Brexit minus seven weeks: the procrastinating parliament

A large share of blame for the Brexit shambles goes to parliament, which can only procrastinate. Also featured: the September 17 Israeli election. Guest post by Adrian Beaumont.

Guest post by Adrian Beaumont, who joins us from time to time to provide commentary on elections internationally. Adrian is an honorary associate at The University of Melbourne. His work on electoral matters for The Conversation can be found here, and his own website is here.

Late on September 9, Parliament was prorogued until October 14, after Boris Johnson again fell well short of the two-thirds Commons majority needed for an early election. Earlier, the bill requiring Johnson to request a Brexit extension by October 19 received royal assent. An election cannot now be held until at least mid-November.

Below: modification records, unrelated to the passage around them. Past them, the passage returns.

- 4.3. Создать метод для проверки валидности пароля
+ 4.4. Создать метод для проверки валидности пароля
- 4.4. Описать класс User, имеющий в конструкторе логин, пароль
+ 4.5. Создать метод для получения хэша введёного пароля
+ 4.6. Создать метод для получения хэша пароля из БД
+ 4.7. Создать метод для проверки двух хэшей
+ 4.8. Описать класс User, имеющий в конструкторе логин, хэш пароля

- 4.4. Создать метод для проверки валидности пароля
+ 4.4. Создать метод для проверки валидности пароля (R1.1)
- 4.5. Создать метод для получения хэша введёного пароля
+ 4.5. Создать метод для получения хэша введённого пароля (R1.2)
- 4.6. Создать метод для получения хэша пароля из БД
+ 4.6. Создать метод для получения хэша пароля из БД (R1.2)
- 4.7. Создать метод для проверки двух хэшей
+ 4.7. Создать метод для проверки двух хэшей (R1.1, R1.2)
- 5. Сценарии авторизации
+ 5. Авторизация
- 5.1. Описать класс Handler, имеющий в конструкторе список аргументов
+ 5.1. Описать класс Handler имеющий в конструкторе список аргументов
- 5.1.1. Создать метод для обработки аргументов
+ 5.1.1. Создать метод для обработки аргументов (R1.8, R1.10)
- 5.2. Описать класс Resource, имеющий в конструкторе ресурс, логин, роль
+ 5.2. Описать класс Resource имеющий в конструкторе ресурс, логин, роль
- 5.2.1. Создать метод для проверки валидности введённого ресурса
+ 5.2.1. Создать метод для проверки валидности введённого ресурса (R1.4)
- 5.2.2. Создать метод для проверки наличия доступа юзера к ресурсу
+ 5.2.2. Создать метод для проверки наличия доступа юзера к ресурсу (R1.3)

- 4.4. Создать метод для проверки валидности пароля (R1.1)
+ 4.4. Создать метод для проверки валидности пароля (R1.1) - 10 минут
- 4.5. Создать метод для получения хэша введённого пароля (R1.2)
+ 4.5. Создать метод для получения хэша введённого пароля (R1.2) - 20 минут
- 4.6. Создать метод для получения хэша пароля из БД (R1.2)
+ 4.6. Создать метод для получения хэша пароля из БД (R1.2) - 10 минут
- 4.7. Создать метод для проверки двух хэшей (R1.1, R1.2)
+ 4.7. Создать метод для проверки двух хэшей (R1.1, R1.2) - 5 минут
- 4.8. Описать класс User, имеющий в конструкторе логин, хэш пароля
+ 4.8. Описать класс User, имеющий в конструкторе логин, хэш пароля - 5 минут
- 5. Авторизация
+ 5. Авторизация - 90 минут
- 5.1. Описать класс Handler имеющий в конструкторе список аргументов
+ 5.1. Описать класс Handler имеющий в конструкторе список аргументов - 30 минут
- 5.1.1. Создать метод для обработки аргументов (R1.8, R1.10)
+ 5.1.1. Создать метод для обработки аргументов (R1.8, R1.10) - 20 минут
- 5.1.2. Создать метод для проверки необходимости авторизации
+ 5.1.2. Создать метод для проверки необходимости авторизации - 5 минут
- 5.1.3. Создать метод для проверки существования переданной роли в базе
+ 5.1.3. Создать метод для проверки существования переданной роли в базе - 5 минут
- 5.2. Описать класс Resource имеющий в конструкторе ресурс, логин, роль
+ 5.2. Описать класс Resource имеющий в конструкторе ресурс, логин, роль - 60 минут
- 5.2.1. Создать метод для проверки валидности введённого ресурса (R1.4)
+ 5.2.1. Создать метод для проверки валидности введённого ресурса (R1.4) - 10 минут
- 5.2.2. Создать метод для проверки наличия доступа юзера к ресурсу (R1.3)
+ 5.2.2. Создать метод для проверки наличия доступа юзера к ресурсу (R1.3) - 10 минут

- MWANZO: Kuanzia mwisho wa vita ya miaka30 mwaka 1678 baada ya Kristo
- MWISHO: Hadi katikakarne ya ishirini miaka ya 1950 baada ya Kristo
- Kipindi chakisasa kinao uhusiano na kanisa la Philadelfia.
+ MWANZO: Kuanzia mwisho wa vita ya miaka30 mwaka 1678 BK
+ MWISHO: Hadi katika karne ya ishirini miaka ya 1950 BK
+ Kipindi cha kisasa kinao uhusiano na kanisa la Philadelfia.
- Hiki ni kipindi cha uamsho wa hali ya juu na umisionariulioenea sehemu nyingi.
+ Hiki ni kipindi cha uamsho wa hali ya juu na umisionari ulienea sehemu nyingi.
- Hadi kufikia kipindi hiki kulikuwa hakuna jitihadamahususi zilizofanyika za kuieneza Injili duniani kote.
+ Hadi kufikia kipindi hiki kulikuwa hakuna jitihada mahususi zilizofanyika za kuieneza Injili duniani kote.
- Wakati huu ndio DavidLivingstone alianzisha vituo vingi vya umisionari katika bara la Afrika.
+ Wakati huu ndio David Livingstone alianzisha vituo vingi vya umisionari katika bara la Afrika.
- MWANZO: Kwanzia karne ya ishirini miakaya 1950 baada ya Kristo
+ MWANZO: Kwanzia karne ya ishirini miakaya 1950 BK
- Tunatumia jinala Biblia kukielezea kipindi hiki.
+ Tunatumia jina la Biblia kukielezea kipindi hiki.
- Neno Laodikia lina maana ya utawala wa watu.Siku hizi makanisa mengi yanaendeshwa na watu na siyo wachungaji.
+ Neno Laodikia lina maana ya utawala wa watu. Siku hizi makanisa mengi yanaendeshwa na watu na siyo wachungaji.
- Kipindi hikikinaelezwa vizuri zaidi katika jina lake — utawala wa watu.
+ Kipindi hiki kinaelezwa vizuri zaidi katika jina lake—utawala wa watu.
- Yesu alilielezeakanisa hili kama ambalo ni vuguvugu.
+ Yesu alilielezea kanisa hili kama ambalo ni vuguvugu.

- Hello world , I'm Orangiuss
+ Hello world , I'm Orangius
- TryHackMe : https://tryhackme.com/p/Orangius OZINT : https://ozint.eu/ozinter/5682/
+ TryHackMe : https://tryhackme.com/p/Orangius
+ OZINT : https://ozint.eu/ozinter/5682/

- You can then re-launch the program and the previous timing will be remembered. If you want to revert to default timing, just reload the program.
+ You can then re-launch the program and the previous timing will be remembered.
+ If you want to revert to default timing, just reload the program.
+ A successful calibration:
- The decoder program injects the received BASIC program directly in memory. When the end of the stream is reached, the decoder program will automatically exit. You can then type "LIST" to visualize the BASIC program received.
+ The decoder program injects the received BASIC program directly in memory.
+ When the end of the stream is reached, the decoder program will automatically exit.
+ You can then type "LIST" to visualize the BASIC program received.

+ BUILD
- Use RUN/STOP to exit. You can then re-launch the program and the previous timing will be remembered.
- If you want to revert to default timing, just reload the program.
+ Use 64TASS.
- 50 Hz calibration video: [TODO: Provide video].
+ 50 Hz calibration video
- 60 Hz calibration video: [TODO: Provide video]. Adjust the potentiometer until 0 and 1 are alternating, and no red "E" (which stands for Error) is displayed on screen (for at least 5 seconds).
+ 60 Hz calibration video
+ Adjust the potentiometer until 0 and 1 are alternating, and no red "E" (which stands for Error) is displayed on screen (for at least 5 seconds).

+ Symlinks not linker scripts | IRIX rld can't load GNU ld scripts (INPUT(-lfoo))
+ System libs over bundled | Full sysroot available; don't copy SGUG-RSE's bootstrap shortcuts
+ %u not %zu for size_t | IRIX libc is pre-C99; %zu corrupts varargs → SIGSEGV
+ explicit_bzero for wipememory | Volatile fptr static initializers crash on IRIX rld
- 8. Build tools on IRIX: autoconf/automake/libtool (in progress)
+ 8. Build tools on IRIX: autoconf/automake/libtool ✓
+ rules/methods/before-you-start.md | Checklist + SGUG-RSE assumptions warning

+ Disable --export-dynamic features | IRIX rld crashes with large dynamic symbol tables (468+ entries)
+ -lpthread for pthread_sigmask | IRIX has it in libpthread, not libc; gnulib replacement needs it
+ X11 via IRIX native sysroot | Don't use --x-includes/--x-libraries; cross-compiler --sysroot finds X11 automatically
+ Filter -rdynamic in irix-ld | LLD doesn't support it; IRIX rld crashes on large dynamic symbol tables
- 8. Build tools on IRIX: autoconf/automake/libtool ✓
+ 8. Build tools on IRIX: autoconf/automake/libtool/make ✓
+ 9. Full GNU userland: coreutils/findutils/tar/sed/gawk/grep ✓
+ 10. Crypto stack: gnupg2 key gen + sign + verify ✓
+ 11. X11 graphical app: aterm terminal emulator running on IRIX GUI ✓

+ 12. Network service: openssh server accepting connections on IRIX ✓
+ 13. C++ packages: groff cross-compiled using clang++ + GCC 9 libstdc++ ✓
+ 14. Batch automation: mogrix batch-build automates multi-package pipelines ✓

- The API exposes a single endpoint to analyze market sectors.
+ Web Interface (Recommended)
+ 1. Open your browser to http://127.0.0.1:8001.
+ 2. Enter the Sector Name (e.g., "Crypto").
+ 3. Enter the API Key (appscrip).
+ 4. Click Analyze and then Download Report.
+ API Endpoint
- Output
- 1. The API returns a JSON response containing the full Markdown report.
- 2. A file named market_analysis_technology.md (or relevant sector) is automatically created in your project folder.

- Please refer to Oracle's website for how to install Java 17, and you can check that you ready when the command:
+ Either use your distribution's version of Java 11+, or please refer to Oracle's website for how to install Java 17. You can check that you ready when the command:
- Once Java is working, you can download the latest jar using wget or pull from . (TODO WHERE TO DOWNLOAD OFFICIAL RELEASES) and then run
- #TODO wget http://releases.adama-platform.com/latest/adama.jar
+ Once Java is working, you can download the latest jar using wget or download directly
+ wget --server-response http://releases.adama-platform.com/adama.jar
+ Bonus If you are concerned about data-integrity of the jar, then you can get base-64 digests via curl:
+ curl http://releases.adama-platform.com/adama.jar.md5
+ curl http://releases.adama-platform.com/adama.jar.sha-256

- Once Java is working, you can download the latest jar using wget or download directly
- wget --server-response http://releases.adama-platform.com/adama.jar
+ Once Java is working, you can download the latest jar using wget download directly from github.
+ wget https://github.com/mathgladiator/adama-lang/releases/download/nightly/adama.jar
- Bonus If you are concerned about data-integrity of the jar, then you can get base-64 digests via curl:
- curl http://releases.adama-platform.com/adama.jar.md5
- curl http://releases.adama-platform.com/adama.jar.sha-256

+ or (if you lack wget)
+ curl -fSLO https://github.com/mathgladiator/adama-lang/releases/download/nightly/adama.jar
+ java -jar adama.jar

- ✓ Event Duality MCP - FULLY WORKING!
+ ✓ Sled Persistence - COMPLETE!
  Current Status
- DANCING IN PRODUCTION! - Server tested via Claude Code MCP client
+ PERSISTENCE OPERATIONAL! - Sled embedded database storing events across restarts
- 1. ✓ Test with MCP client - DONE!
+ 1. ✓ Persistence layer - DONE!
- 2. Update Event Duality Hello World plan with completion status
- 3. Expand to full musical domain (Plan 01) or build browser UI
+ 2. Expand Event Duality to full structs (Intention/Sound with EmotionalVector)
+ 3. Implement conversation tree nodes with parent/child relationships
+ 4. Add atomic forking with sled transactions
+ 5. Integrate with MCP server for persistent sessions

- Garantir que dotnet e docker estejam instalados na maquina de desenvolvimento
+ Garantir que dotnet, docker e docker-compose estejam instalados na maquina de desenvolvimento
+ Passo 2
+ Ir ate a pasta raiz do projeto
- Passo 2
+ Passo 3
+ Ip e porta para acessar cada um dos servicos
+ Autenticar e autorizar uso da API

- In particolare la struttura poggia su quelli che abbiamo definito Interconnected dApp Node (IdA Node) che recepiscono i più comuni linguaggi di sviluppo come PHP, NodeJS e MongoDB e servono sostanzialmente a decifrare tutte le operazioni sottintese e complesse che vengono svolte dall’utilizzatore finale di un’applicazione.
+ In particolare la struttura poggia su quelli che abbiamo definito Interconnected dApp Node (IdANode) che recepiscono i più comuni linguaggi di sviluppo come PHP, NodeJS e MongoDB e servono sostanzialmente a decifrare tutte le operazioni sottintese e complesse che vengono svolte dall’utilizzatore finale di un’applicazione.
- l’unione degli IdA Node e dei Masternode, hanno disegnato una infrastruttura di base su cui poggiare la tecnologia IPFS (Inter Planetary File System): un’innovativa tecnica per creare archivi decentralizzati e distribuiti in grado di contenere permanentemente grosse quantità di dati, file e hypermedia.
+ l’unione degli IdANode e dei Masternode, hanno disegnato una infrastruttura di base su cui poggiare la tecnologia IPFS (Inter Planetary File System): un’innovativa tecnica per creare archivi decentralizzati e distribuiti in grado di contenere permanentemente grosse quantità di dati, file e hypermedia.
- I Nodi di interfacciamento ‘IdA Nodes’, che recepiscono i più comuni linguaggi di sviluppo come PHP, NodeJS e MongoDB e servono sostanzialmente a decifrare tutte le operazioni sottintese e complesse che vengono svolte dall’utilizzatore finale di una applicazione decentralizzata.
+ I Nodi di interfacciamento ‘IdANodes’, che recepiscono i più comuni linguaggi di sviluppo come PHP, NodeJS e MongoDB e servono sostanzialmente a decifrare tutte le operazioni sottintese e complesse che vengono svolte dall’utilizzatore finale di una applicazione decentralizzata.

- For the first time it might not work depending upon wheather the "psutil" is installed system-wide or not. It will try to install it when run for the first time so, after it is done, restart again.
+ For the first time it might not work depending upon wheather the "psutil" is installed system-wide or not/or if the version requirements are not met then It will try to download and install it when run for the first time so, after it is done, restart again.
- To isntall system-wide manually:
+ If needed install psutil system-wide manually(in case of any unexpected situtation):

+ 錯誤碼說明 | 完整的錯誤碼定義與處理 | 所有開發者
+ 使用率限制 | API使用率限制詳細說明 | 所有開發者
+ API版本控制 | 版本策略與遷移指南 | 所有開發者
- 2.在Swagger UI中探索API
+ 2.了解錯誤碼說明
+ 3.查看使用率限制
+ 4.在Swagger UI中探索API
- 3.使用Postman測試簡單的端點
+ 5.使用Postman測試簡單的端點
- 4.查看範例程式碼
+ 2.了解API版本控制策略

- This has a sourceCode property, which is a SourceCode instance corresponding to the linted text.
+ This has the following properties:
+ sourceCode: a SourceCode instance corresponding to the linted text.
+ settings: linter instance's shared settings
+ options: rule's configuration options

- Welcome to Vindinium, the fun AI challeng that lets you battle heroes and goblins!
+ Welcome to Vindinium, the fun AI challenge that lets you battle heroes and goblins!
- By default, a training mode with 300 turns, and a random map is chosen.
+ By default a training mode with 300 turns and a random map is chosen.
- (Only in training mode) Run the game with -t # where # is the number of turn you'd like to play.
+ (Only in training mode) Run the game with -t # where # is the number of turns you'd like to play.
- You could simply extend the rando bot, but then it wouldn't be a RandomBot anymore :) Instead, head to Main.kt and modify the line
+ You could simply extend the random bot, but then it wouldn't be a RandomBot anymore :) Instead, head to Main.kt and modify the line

While a majority of the Commons opposes a no-deal Brexit, there is no majority for anything else. Theresa May’s deal was rejected three times by decisive to crushing margins. In late March and early April, several options were considered and all were defeated – even though Conservative MPs were given a free vote and the cabinet abstained.

Parliament’s only decision has been to delay the Brexit date, first from late March to late October, and now they want to delay until at least late January. The Commons could not even decide to hold an election.

Given this procrastination, you can see why polls suggest that voters are fed up with Parliament, and are more sympathetic to a no-deal Brexit than to further delay. Boris Johnson has exploited this sentiment.

The legislation passed by Parliament requires Johnson to seek a Brexit extension by October 19. If he does not request an extension, the courts would order him to. If he still defied Parliament, he would be held in contempt of court, and possibly jailed. However, I don’t think Johnson would stop being PM just because he was in jail. The only qualification to be PM is that you are an MP. Unless the sentence was 12 months or more, Johnson would not be immediately disqualified.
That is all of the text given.